Firstly, we define the parameters we're going to optimise. This will be used to ensure a consistent order and units throughout. We also define the bounds we're going to use here because we need them later (but we don't always have to provide bounds).
parameter_order = ParameterOrder(
(
ParameterDefinition(
"k",
f"{MASS_UNITS} / {TIME_UNITS} ^ 2",
BoundDefinition(
lower=UREG.Quantity(300.0, "kg / s^2"),
upper=UREG.Quantity(10000.0, "kg / s^2"),
),
),
ParameterDefinition(
"x_zero",
LENGTH_UNITS,
BoundDefinition(
lower=UREG.Quantity(-2, "m"),
upper=UREG.Quantity(2, "m"),
),
),
ParameterDefinition(
"beta",
f"{MASS_UNITS} / {TIME_UNITS}",
BoundDefinition(
lower=UREG.Quantity(1e10, "kg / s"),
upper=UREG.Quantity(1e12, "kg / s"),
),
),
)
)
parameter_order.names
('k', 'x_zero', 'beta')
model_runner = OptModelRunner.from_parameter_order(
parameter_order=parameter_order,
do_model_runs_input_generator=run_experiments_input_generator,
do_model_runs=run_experiments,
)
model_runner
OptModelRunner(convert_x_to_names_with_units=functools.partial(<function x_and_parameters_to_named_with_units at 0x72b223415580>, parameter_order=ParameterOrder(parameters=(ParameterDefinition(name='k', unit='Pt / yr ^ 2', bounds=BoundDefinition(lower=<Quantity(300.0, 'kilogram / second ** 2')>, upper=<Quantity(10000.0, 'kilogram / second ** 2')>)), ParameterDefinition(name='x_zero', unit='m', bounds=BoundDefinition(lower=<Quantity(-2, 'meter')>, upper=<Quantity(2, 'meter')>)), ParameterDefinition(name='beta', unit='Pt / yr', bounds=BoundDefinition(lower=<Quantity(1e+10, 'kilogram / second')>, upper=<Quantity(1e+12, 'kilogram / second')>)))), get_unit_registry=None), do_model_runs_input_generator=<function run_experiments_input_generator at 0x72b2234172e0>, do_model_runs=<function run_experiments at 0x72b2268caa20>)
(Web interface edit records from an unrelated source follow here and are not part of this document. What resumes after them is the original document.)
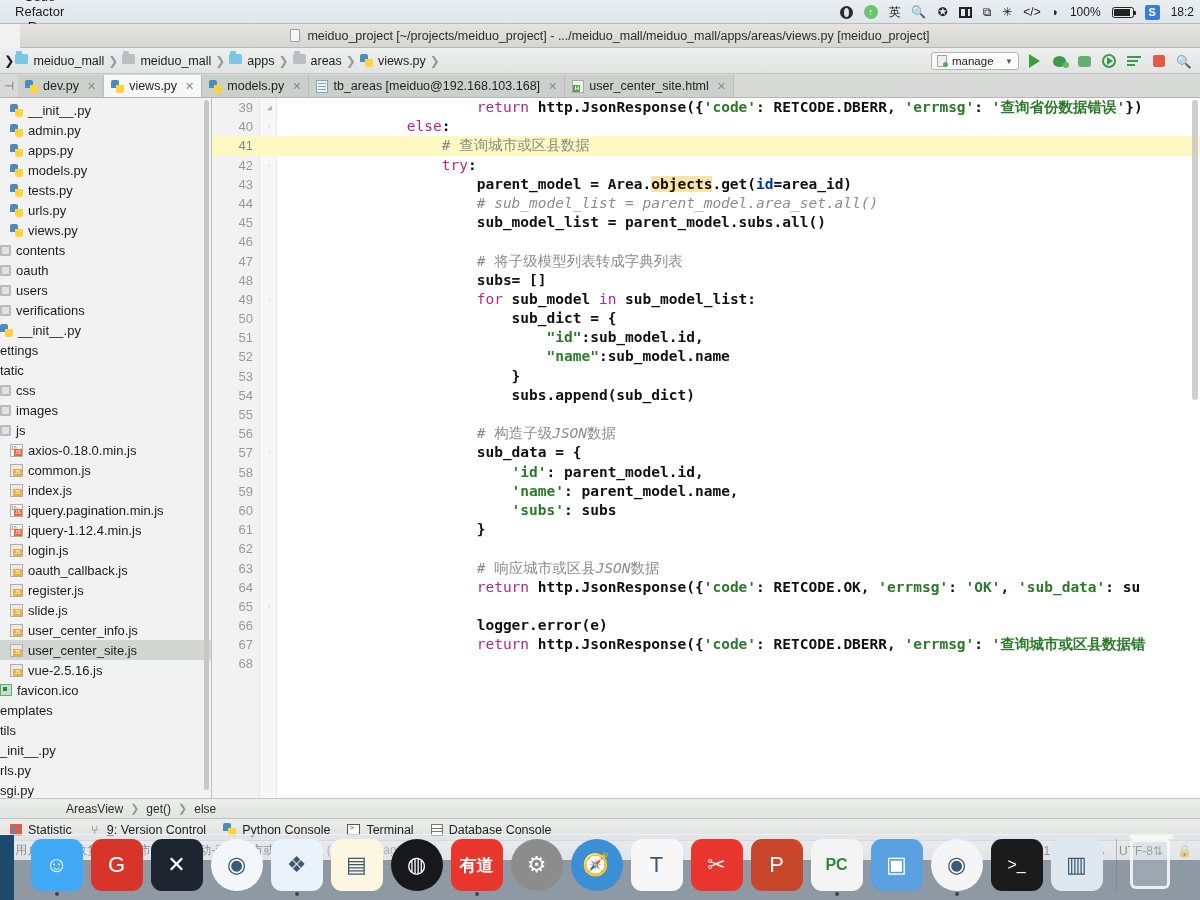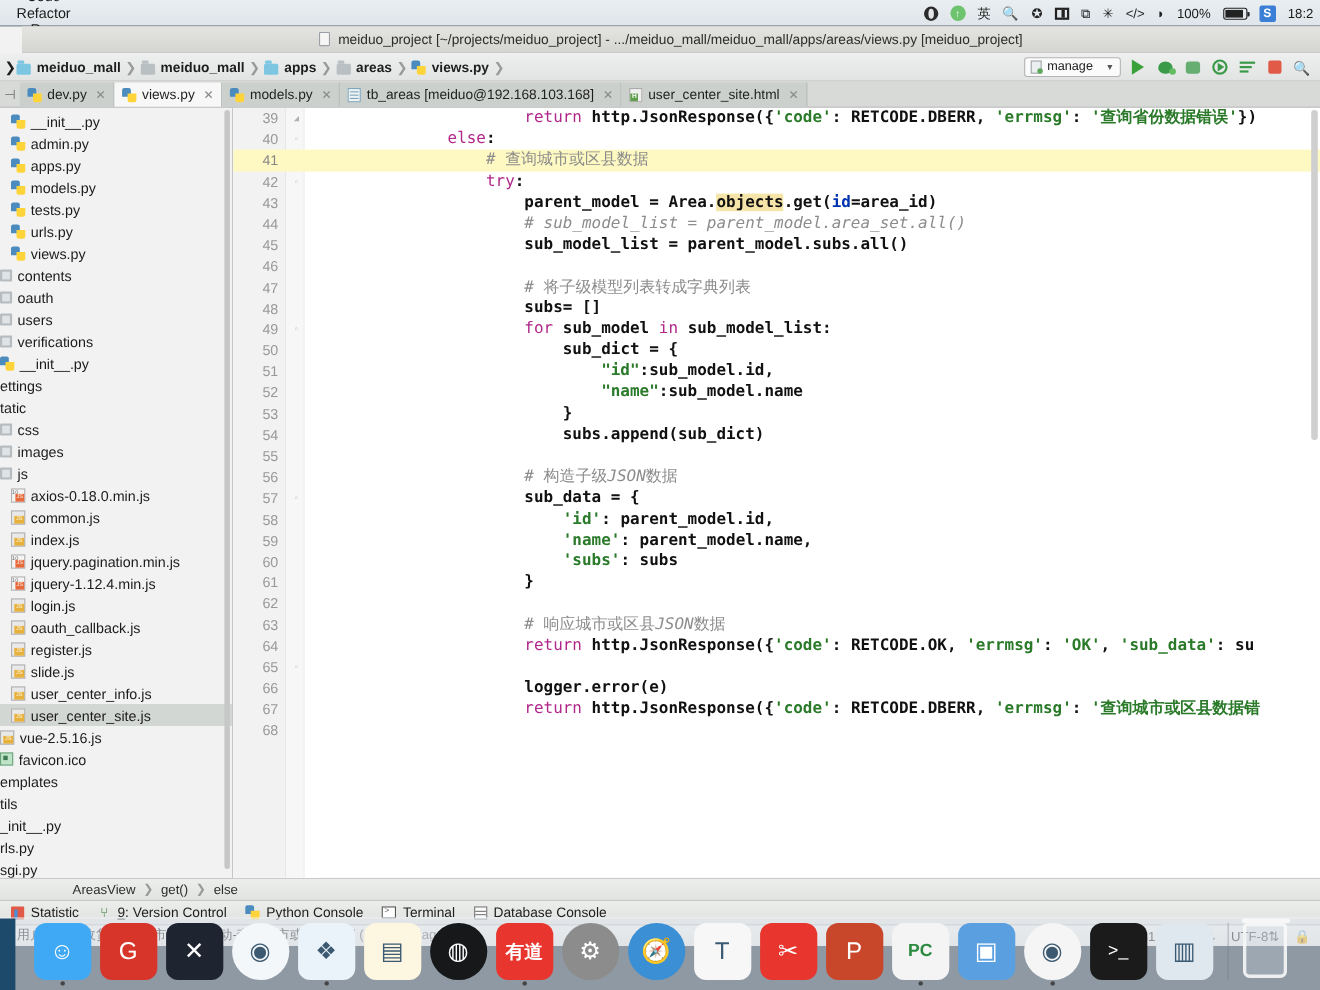--- a/index.html
+++ b/index.html
@@ -76,21 +76,21 @@
 
   
   .navbar {
     height: 26px; background: linear-gradient(to bottom,#eef0ef,#e2e4e3);
     border-bottom: 1px solid #c3c5c4;
     display:flex; align-items:center; font-size: 12.5px; color:#1d1d1d;
     padding-left: 4px; position: relative;
   }
   .crumb { display:flex; align-items:center; }
   .crumb .sep { color:#9a9a9a; margin:0 3px; font-size:12px;}
-  .crumb .itm { display:flex;align-items:flex-end; padding: 0 1px; font-weight: bold; }
+  .crumb .itm { display:flex;align-items:flex-start; padding: 0 1px; }
   .crumb .itm span.lbl { margin-left:5px; }
   .folder {
     width:13px;height:10px;background:#7cc6e2;border-radius:1.5px;position:relative;
   }
   .folder:before{content:'';position:absolute;left:1px;top:-2.5px;width:6px;height:3px;
     background:#7cc6e2;border-radius:1px 1px 0 0;}
   .folder.gray { background:#b9c0c4; }
   .folder.gray:before{background:#b9c0c4;}
   .pyico {
     width:13px;height:13px;position:relative;display:inline-block;
@@ -593,21 +593,21 @@
               <span class="jsfile"></span>
             </span>
             <span>user_center_info.js</span>
           </div>
           <div class="trow sel" style="padding-left: 10px;">
             <span class="tico">
               <span class="jsfile"></span>
             </span>
             <span>user_center_site.js</span>
           </div>
-          <div class="trow" style="">
+          <div class="trow" style="padding-left: 10px;">
             <span class="tico">
               <span class="jsfile"></span>
             </span>
             <span>vue-2.5.16.js</span>
           </div>
           <div class="trow">
             <span class="tico">
               <span class="icoimg"></span>
             </span>
             <span>favicon.ico</span>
Now we can run from a plain numpy array (like scipy will use) and get a result that will be understood by our cost calculator.
cost_calculator.calculate_cost(model_runner.run_model([3, 0.5, 3]))
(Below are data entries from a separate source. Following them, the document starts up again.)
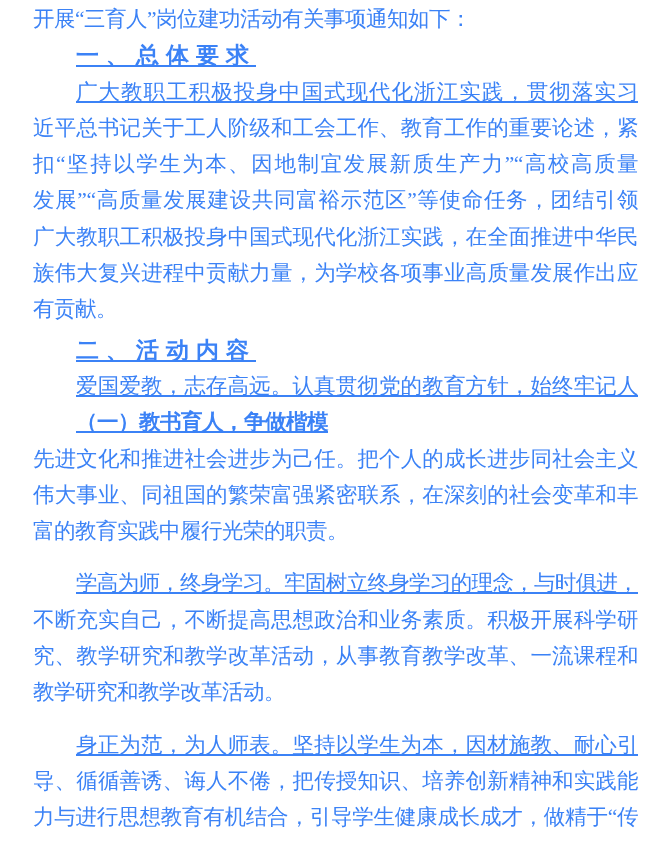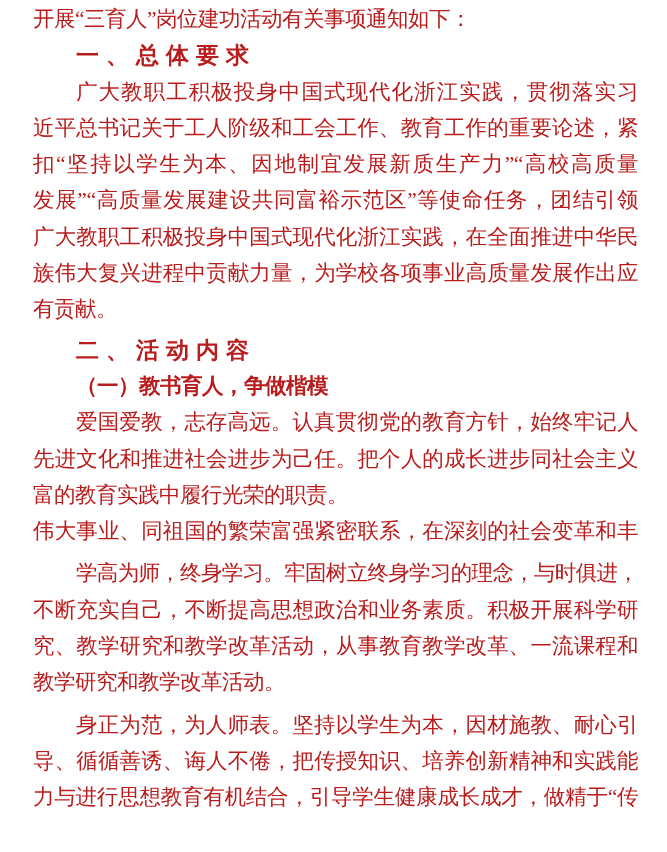--- a/index.html
+++ b/index.html
@@ -5,21 +5,21 @@
   html, body {
     margin: 0;
     padding: 0;
     background: #ffffff;
   }
   .page {
     position: relative;
     width: 667px;
     height: 852px;
     background: #ffffff;
-    color: #b91c1c;
+    color: #3b82f6;
     box-sizing: border-box;
     padding: 1px 29px 16px 33px;
     font-family: "Liberation Serif", "DejaVu Serif", serif;
     font-size: 21.5px;
     letter-spacing: -0.5px;
     overflow: hidden;
   }
   .ln {
     height: 36.3px;
     line-height: 36.3px;
@@ -27,54 +27,54 @@
     white-space: nowrap;
   }
   
   .jst {
     white-space: normal;
     text-align: justify;
     text-align-last: justify;
     text-justify: inter-character;
   }
   
-  .ind { padding-left: 43px; }
+  .ind { padding-left: 43px; text-decoration: underline; }
   
   .h1 {
     font-family: "Liberation Sans", "DejaVu Sans", sans-serif;
     font-weight: 700;
     font-size: 23px;
     letter-spacing: 7px;
   }
   
   .kai { font-weight: 600; }
   
   .tight { letter-spacing: -0.8px; }
   .mt4 { margin-top: 4px; }
-  .mt6 { margin-top: 6px; }
+  .mt6 { margin-top: 16px; }
 </style>
 </head>
 <body>
 
 <div class="page">
   <div class="ln">开展“三育人”岗位建功活动有关事项通知如下：</div>
   <div class="ln h1 ind">一、总体要求</div>
   <div class="ln ind jst">广大教职工积极投身中国式现代化浙江实践，贯彻落实习</div>
   <div class="ln jst">近平总书记关于工人阶级和工会工作、教育工作的重要论述，紧</div>
   <div class="ln jst">扣“坚持以学生为本、因地制宜发展新质生产力”“高校高质量</div>
   <div class="ln jst">发展”“高质量发展建设共同富裕示范区”等使命任务，团结引领</div>
   <div class="ln jst">广大教职工积极投身中国式现代化浙江实践，在全面推进中华民</div>
   <div class="ln jst">族伟大复兴进程中贡献力量，为学校各项事业高质量发展作出应</div>
   <div class="ln">有贡献。</div>
   <div class="ln h1 ind mt4">二、活动内容</div>
+  <div class="ln ind jst">爱国爱教，志存高远。认真贯彻党的教育方针，始终牢记人</div>
   <div class="ln kai ind">（一）教书育人，争做楷模</div>
-  <div class="ln ind jst">爱国爱教，志存高远。认真贯彻党的教育方针，始终牢记人</div>
   <div class="ln jst">先进文化和推进社会进步为己任。把个人的成长进步同社会主义</div>
+  <div class="ln jst">伟大事业、同祖国的繁荣富强紧密联系，在深刻的社会变革和丰</div>
   <div class="ln">富的教育实践中履行光荣的职责。</div>
-  <div class="ln jst">伟大事业、同祖国的繁荣富强紧密联系，在深刻的社会变革和丰</div>
   <div class="ln ind jst tight mt6">学高为师，终身学习。牢固树立终身学习的理念，与时俱进，</div>
   <div class="ln jst">不断充实自己，不断提高思想政治和业务素质。积极开展科学研</div>
   <div class="ln jst">究、教学研究和教学改革活动，从事教育教学改革、一流课程和</div>
   <div class="ln">教学研究和教学改革活动。</div>
   <div class="ln ind jst mt6">身正为范，为人师表。坚持以学生为本，因材施教、耐心引</div>
   <div class="ln jst">导、循循善诱、诲人不倦，把传授知识、培养创新精神和实践能</div>
   <div class="ln jst">力与进行思想教育有机结合，引导学生健康成长成才，做精于“传</div>
 </div>
 
 </body></html>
Now we're ready to optimise.
Global optimisation¶
Scipy has many global optimisation options. Here we show how to do this with differential evolution, but using others would be equally simple.
We have to define where to start the optimisation.
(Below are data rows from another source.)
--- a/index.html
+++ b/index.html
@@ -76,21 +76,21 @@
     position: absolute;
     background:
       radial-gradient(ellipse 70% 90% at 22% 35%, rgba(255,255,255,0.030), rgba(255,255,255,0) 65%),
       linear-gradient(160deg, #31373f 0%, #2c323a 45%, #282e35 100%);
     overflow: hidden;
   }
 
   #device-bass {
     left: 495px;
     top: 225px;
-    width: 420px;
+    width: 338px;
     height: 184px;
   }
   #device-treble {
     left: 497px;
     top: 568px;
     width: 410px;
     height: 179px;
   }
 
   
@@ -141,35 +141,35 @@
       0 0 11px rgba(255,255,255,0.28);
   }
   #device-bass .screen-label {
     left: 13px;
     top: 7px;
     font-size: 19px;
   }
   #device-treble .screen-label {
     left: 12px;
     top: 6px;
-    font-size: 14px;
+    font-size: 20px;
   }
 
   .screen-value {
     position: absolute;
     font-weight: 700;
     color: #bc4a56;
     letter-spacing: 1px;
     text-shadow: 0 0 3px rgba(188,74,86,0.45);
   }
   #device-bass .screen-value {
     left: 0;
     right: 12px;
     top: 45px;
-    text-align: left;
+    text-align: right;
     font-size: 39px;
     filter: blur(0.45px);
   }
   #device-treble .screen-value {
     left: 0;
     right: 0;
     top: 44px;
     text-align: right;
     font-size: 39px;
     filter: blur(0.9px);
start = np.array([4, 0.6, 2])
start
array([4. , 0.6, 2. ])
Now we're ready to run our optimisation.
There are lots of choices that can be made during optimisation. At the moment, we show how to change many of them in this documentation. This does make the next cell somewhat overwhelming, but it also shows you all the choices you have available. As we do this more in future, we may create further abstractions. If these would be helpful, please create an issue.
# Number of parallel processes to use
processes = 4
## Optimisation parameters - here we use short runs
# Tolerance to set for convergance
atol = 1
tol = 0.02
# Maximum number of iterations to use
maxiter = 8
# Lower mutation means faster convergence but smaller
# search radius
mutation = (0.1, 0.8)
# Higher recombination means faster convergence but
# might miss global minimum
recombination = 0.8
# Size of population to use (higher number means more searching
# but slower convergence)
popsize = 4
# There are also the strategy and init options
# which might be needed for some problems
## Maximum number of runs to store
# We think this is the right way to calculate this.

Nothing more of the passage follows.